Hameroff claims Dr. Lakhmir Chawla first pioneered this monitoring in a study, and anesthesiologists have repeatedly used EEG to watch brain-dead patients giving organs to make sure there isn’t any brain activity before the method.
“This has been a reasonably reproducible event, not 100% like 50% of patients show this once you measure it,” he said.
Hameroff also cited a study by Dr. Robin Lester Carhart-Harris — a researcher who studies how drugs affect mental health and behavior — where he had volunteers go into MRI machines or be monitored by EEGs and gave them a drip of the psychoactive compound psilocybin.
Hameroff explained that Carhart-Harris instructed the volunteers to shut their eyes, stay quiet, do nothing, and tell them what the experience was like after the test.

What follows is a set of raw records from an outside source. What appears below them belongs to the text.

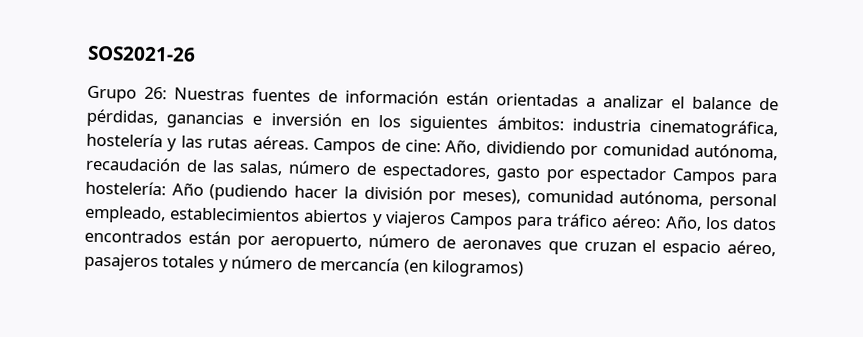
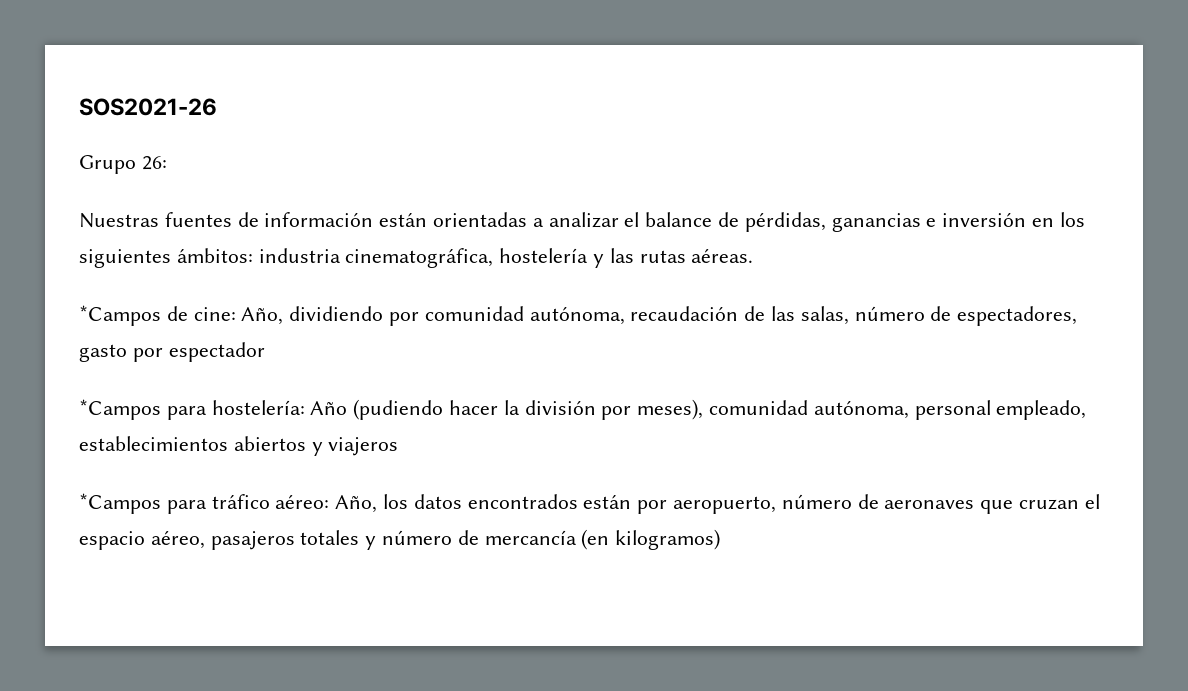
- Grupo 26: Nuestras fuentes de información están orientadas a analizar el balance de pérdidas, ganancias e inversión en los siguientes ámbitos:
+ Grupo 26:
+ Nuestras fuentes de información están orientadas a analizar el balance de pérdidas, ganancias e inversión en los siguientes ámbitos:
- industria cinematográfica, hostelería y las rutas aéreas. Campos de cine:
+ industria cinematográfica, hostelería y las rutas aéreas.
+ *Campos de cine:
- Año, dividiendo por comunidad autónoma, recaudación de las salas, número de espectadores, gasto por espectador Campos para hostelería:
+ Año, dividiendo por comunidad autónoma, recaudación de las salas, número de espectadores, gasto por espectador
+ *Campos para hostelería:
- Año (pudiendo hacer la división por meses), comunidad autónoma, personal empleado, establecimientos abiertos y viajeros Campos para tráfico aéreo:
+ Año (pudiendo hacer la división por meses), comunidad autónoma, personal empleado, establecimientos abiertos y viajeros
+ *Campos para tráfico aéreo:

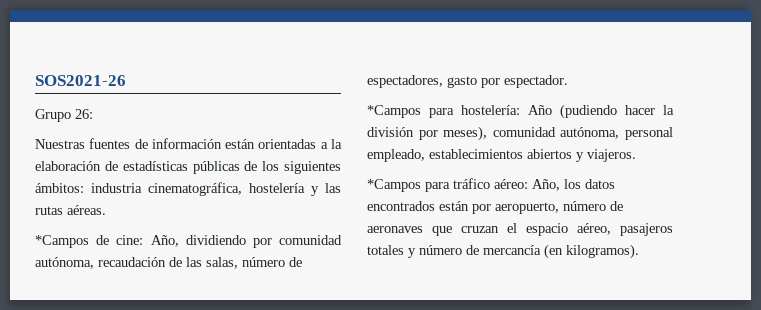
- Nuestras fuentes de información están orientadas a analizar el balance de pérdidas, ganancias e inversión en los siguientes ámbitos: industria cinematográfica, hostelería y las rutas aéreas.
+ Nuestras fuentes de información están orientadas a la elaboración de estadísticas públicas de los siguientes ámbitos: industria cinematográfica, hostelería y las rutas aéreas.
- *Campos de cine: Año, dividiendo por comunidad autónoma, recaudación de las salas, número de espectadores, gasto por espectador
+ *Campos de cine: Año, dividiendo por comunidad autónoma, recaudación de las salas, número de espectadores, gasto por espectador.
- *Campos para hostelería: Año (pudiendo hacer la división por meses), comunidad autónoma, personal empleado, establecimientos abiertos y viajeros
+ *Campos para hostelería: Año (pudiendo hacer la división por meses), comunidad autónoma, personal empleado, establecimientos abiertos y viajeros.
- *Campos para tráfico aéreo: Año, los datos encontrados están por aeropuerto, número de aeronaves que cruzan el espacio aéreo, pasajeros totales y número de mercancía (en kilogramos)
+ *Campos para tráfico aéreo: Año, los datos encontrados están por aeropuerto, número de aeronaves que cruzan el espacio aéreo, pasajeros totales y número de mercancía (en kilogramos).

The topics later told Carhart-Harris that they were experiencing “vivid hallucinations” and “mainly tripping,” however the MRI was “cold and dark as in the event that they were comatose” and showed no brain activity.
“I believe they were expecting the MRI to light up like a pinball machine once they gave them the psilocybin because all these things can be happening,” Hameroff said.
“They were at a loss to elucidate this.”
Hameroff — who said he was chairing one in all the sessions — asked if it could possibly be because consciousness is going on at “a deeper quantum level.”
“Quantum level brain activity” is a theory that specific brain functions may operate on a small scale inside neurons, beyond traditional information processing through classical neural pathways, in line with Neuroscience News.
Research into the idea investigates the likelihood that the brain might utilize quantum mechanical processes, suggesting that consciousness could possibly be a collective quantum vibration inside neurons.
Hameroff believes Carhart-Harris’s study could also point to why it could possibly be the identical reason “end-of-life” brain activity spikes after a patient dies.
“I believe consciousness is definitely low energy,” he said.